Task description –
Show each line of the records in which the word "none" occurs.

Material provided –
§
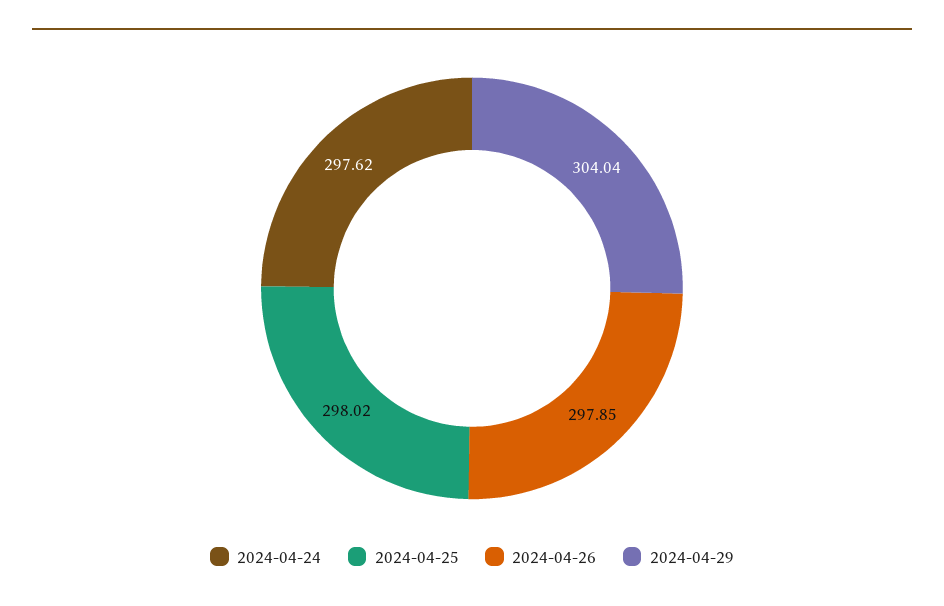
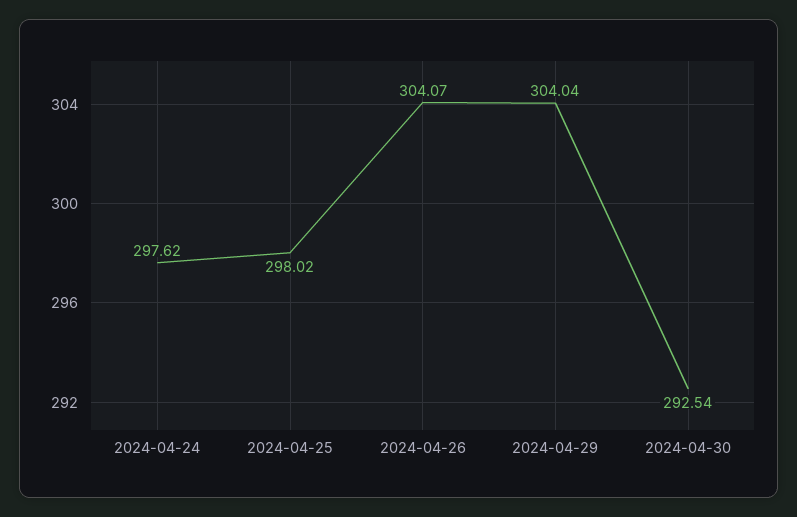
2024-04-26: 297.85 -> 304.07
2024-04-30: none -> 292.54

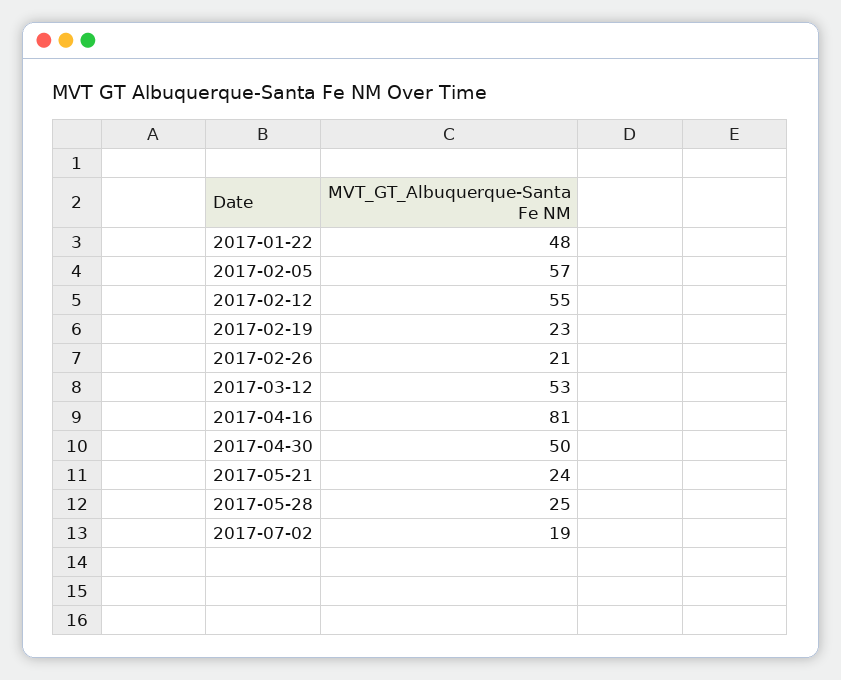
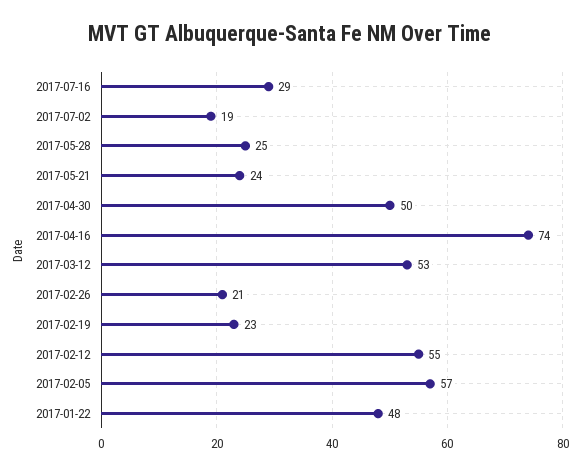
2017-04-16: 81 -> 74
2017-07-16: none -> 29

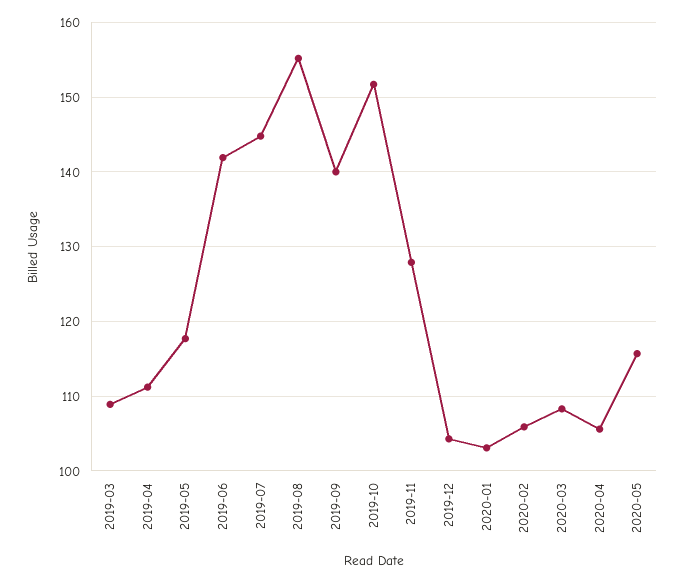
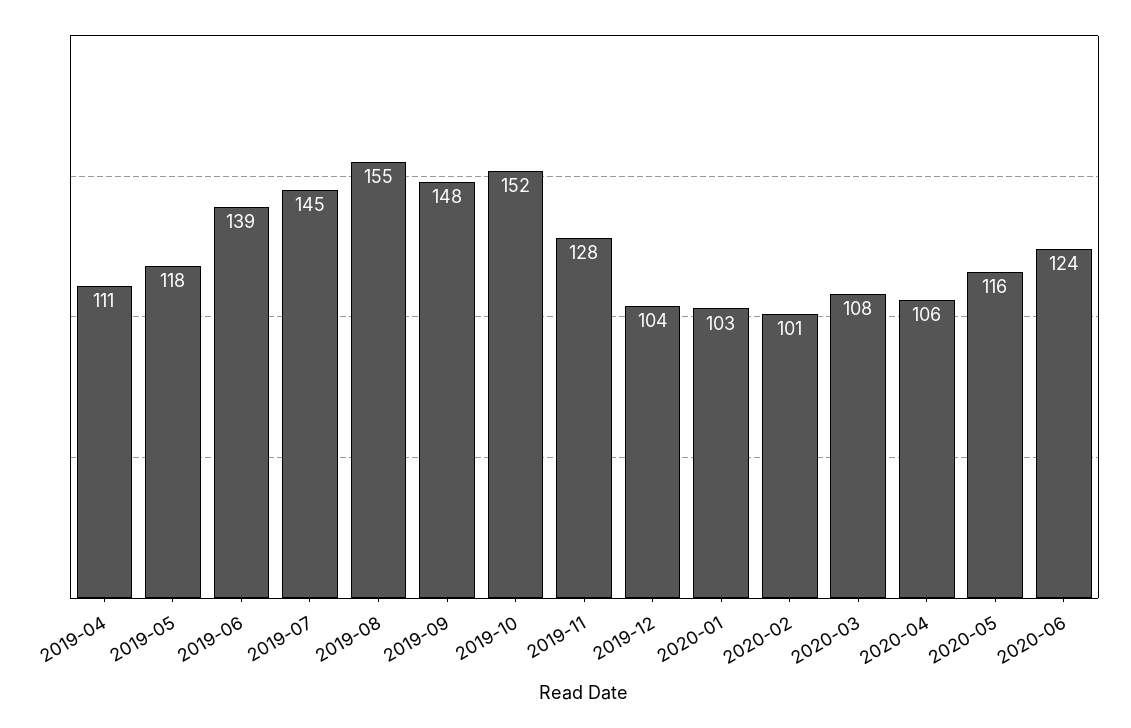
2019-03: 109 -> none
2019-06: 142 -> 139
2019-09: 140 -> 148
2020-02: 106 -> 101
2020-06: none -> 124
§
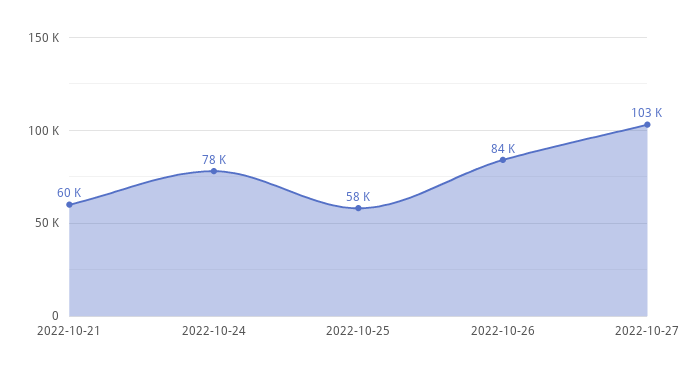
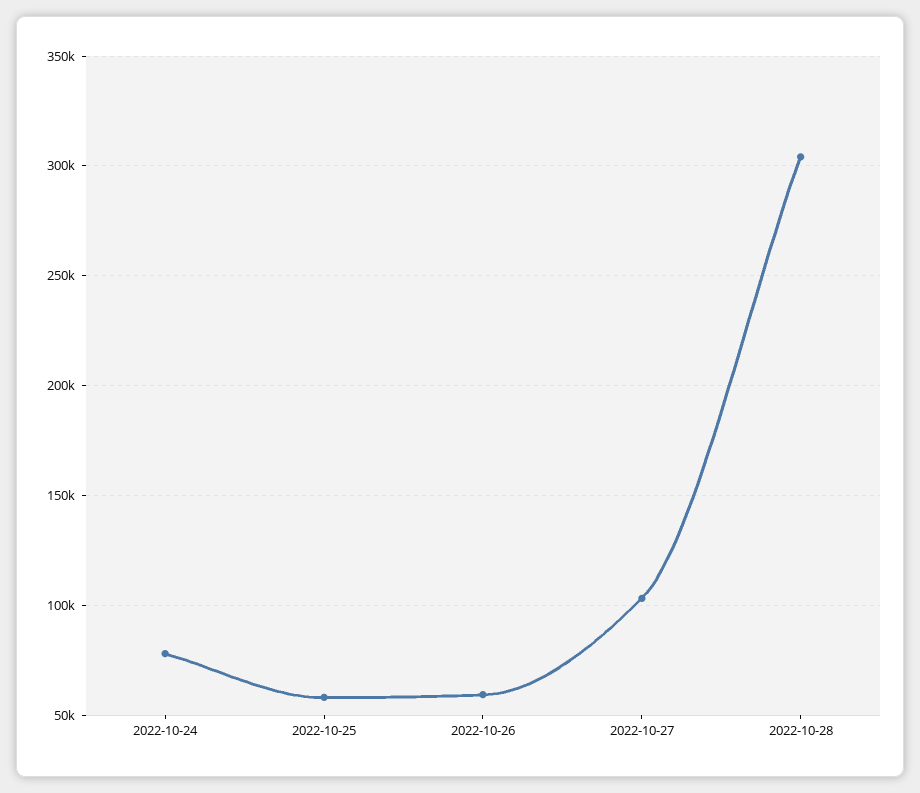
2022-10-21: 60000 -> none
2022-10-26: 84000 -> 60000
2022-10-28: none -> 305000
§
Exercise output –
2024-04-30: none -> 292.54
2017-07-16: none -> 29
2019-03: 109 -> none
2020-06: none -> 124
2022-10-21: 60000 -> none
2022-10-28: none -> 305000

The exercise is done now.